Many factors have contributed to the improved survival of recipients of liver transplants. Among the remaining causes of mortality and serious morbidity, those resulting from technical failures continue to pose serious challenges to surgeons undertaking the procedure.
The most common and potentially the most devastating of these technical failures is thrombosis of the arterial supply of the hepatic allograft.
This article describes the clinical presentation of hepatic artery thrombosis and outlines the steps taken in diagnosing and treating the disorder.

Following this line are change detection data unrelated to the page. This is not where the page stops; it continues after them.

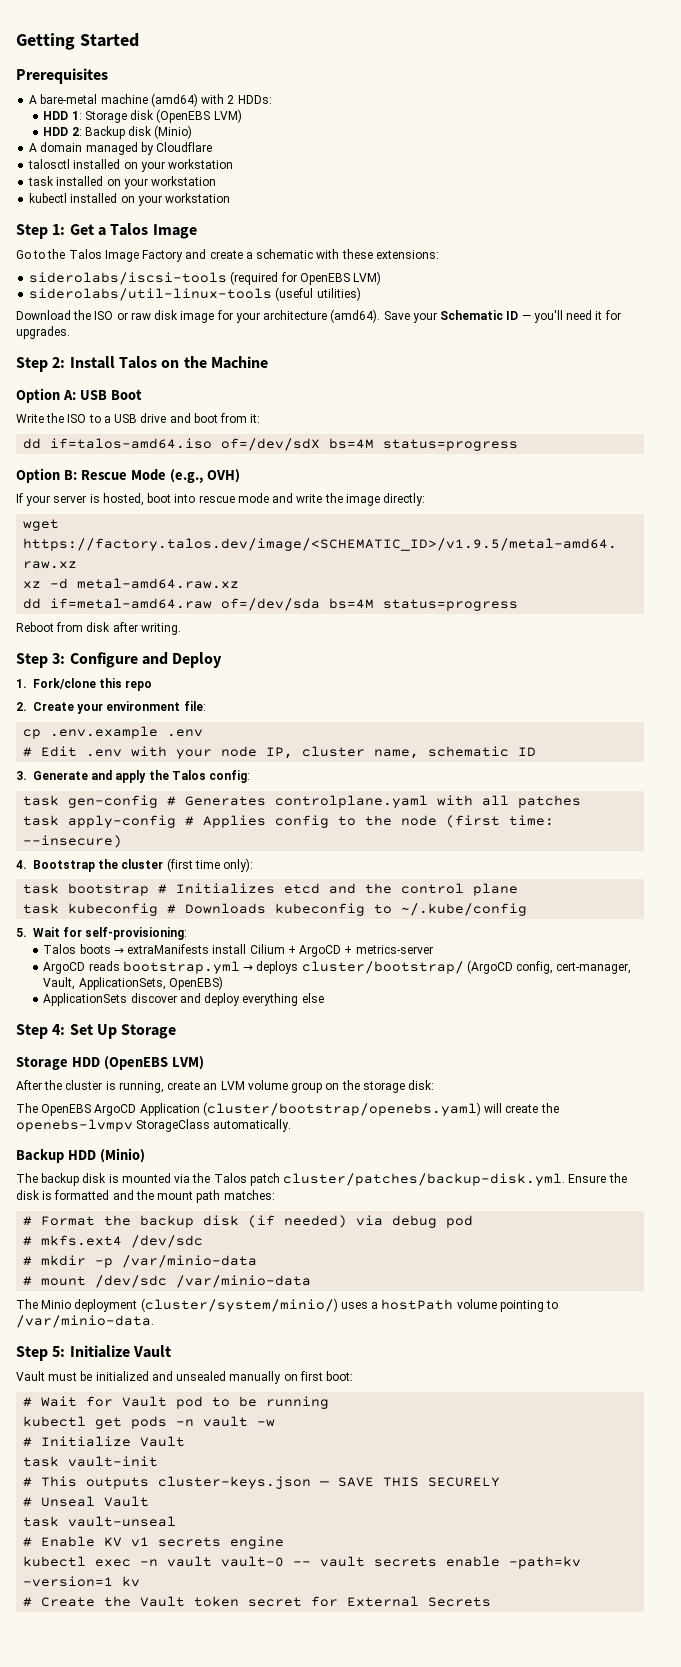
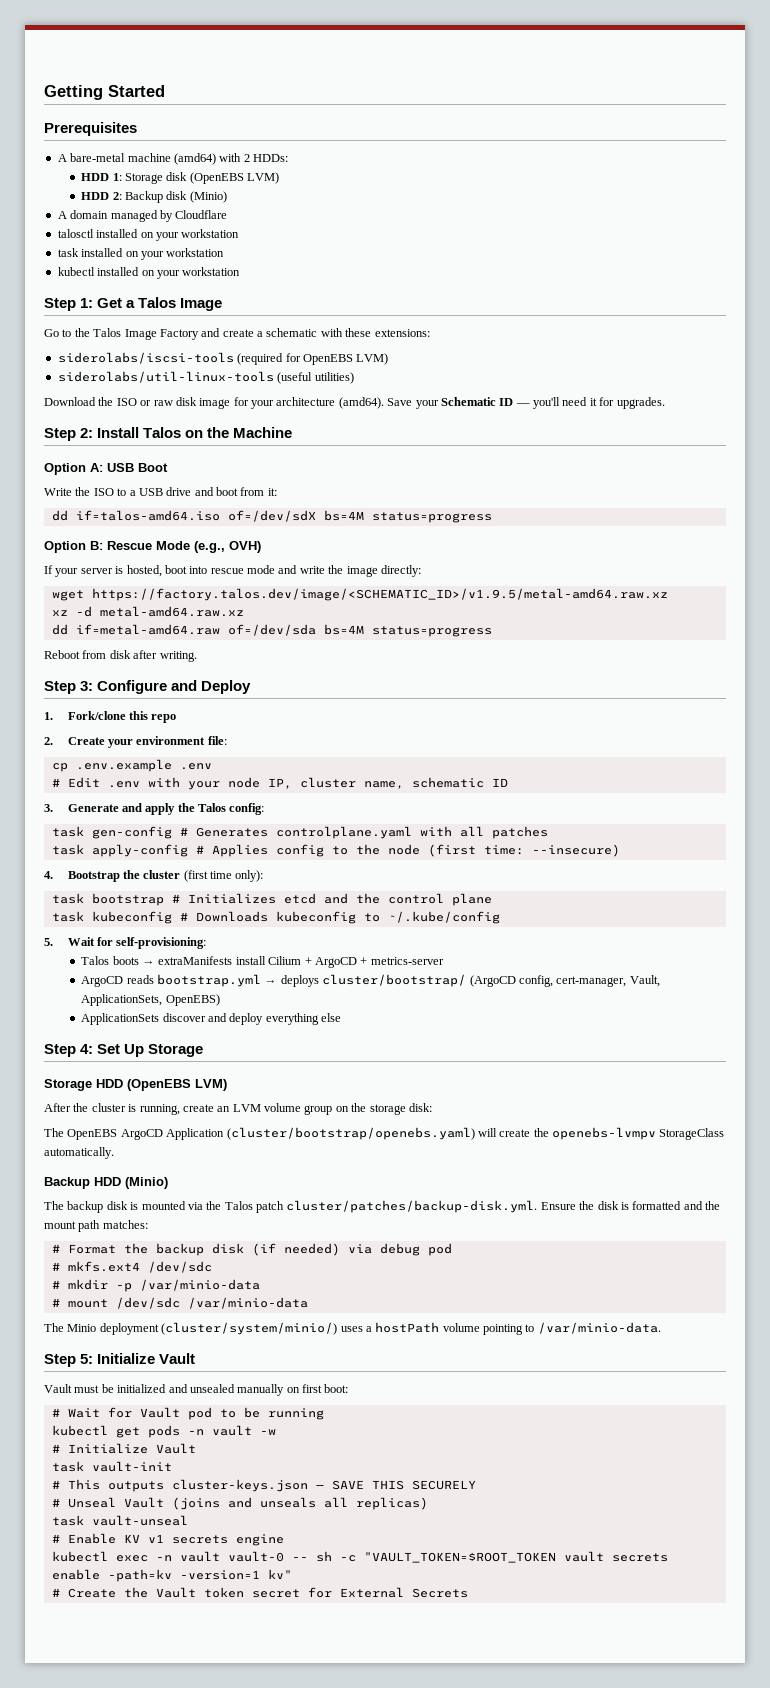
- # Unseal Vault
+ # Unseal Vault (joins and unseals all replicas)
- kubectl exec -n vault vault-0 -- vault secrets enable -path=kv -version=1 kv
+ kubectl exec -n vault vault-0 -- sh -c "VAULT_TOKEN=$ROOT_TOKEN vault secrets enable -path=kv -version=1 kv"

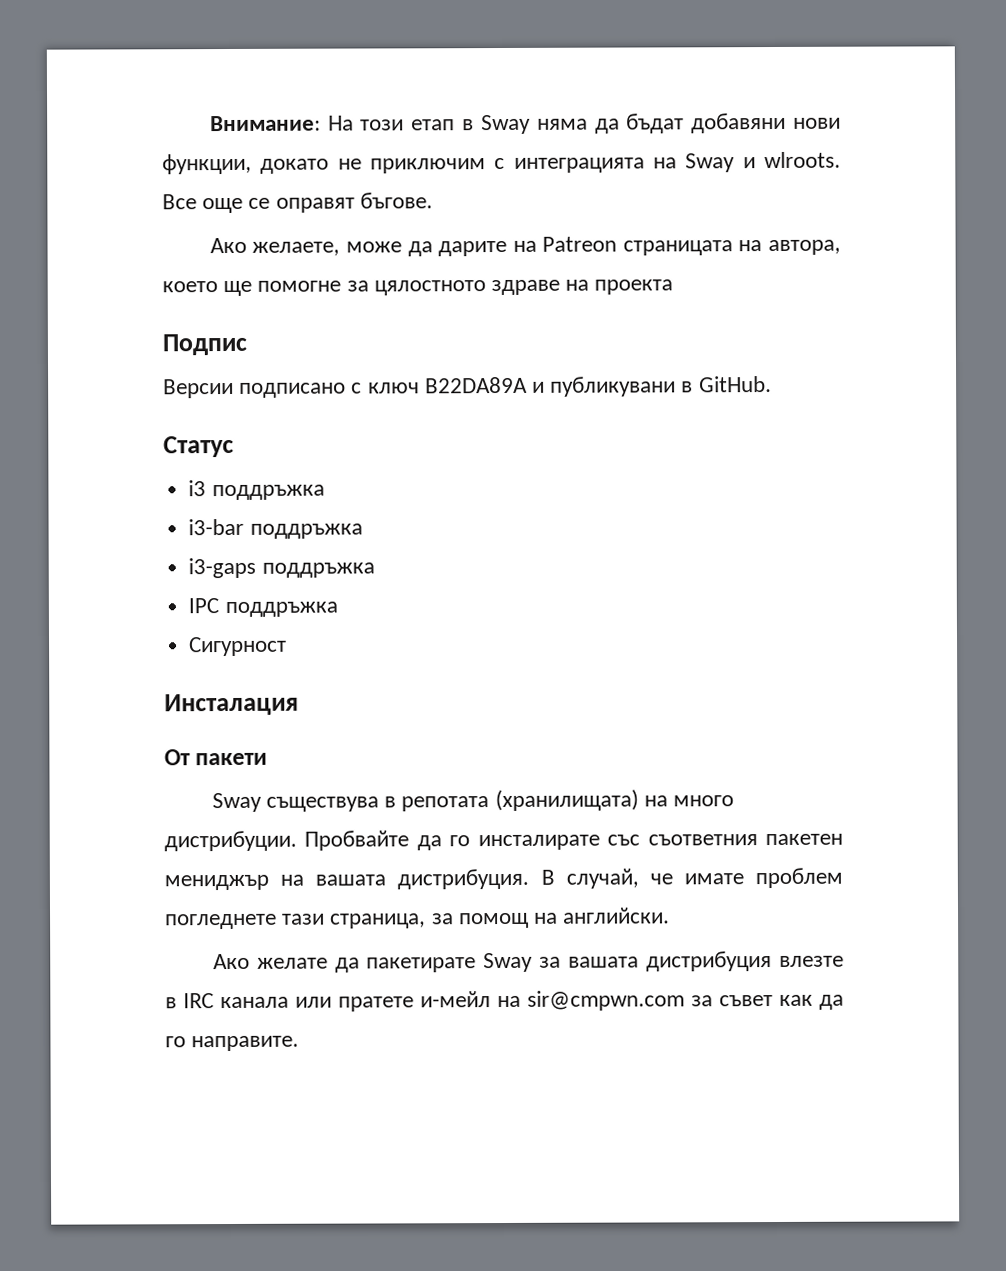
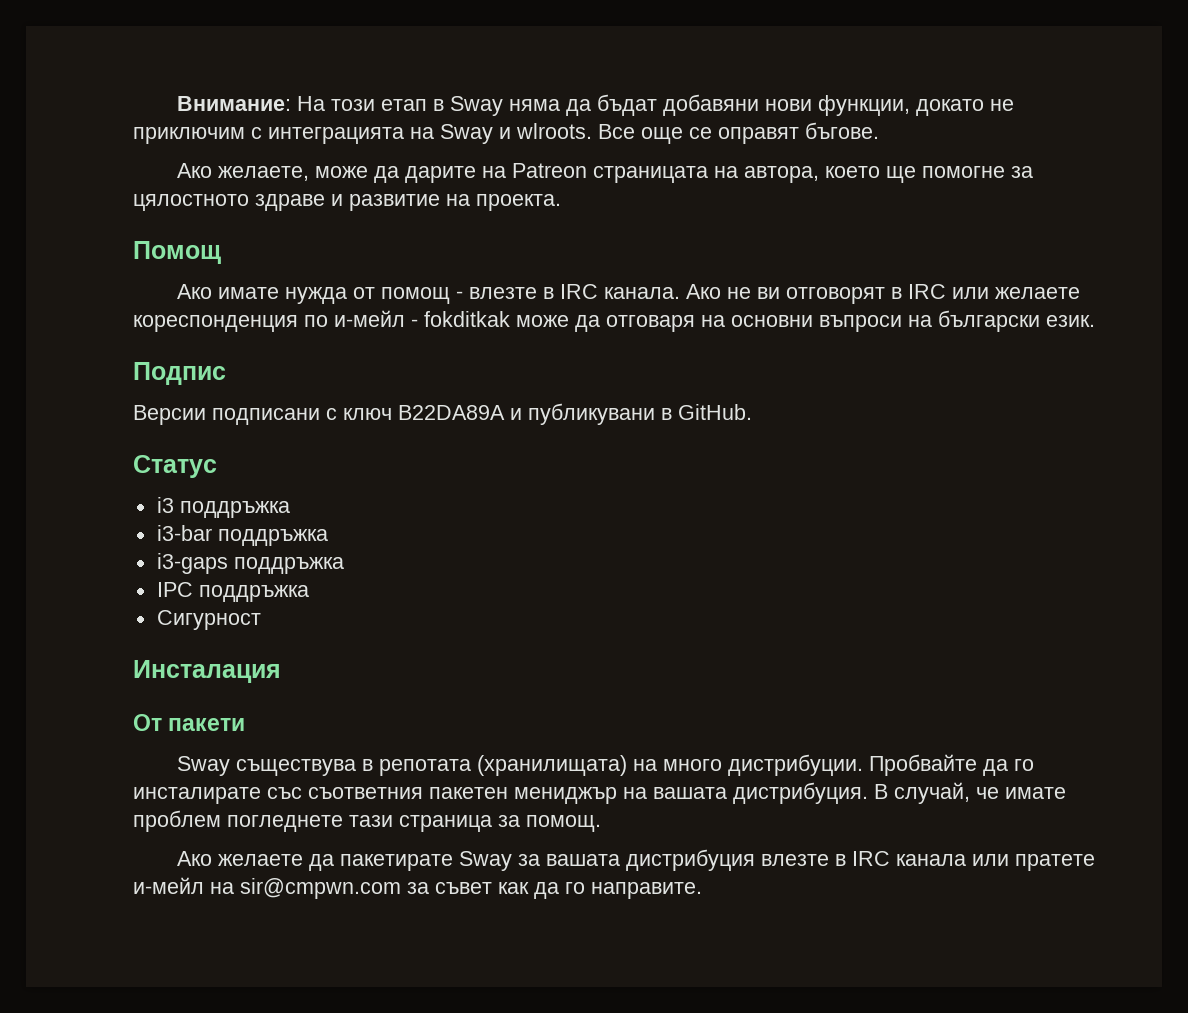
- Ако желаете, може да дарите на Patreon страницата на автора, което ще помогне за цялостното здраве на проекта
+ Ако желаете, може да дарите на Patreon страницата на автора, което ще помогне за цялостното здраве и развитие на проекта.
+ Помощ
+ Ако имате нужда от помощ - влезте в IRC канала. Ако не ви отговорят в IRC или желаете кореспонденция по и-мейл - fokditkak може да отговаря на основни въпроси на български език.
- Версии подписано с ключ B22DA89A и публикувани в GitHub.
+ Версии подписани с ключ B22DA89A и публикувани в GitHub.
- В случай, че имате проблем погледнете тази страница, за помощ на английски.
- Ако желате да пакетирате Sway за вашата дистрибуция влезте в IRC канала или пратете и-мейл на sir@cmpwn.com за съвет как да го направите.
+ В случай, че имате проблем погледнете тази страница за помощ.
+ Ако желаете да пакетирате Sway за вашата дистрибуция влезте в IRC канала или пратете и-мейл на sir@cmpwn.com за съвет как да го направите.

The records of 244 patients who received 309 liver transplantations at the University of Colorado Medical Sciences Center and the University of Pittsburgh Medical Center, from March 1980 to June 1984 (liver transplantation Nos. 171–414 included), were reviewed. Of these patients, 104 were children (7 months to 18 years old) and 140 were adults (19 to 57 years old) (Table 1). There were 136 pediatric and 173 adult liver transplant recipients. All patients were treated with cyclosporine and low-dose steroids.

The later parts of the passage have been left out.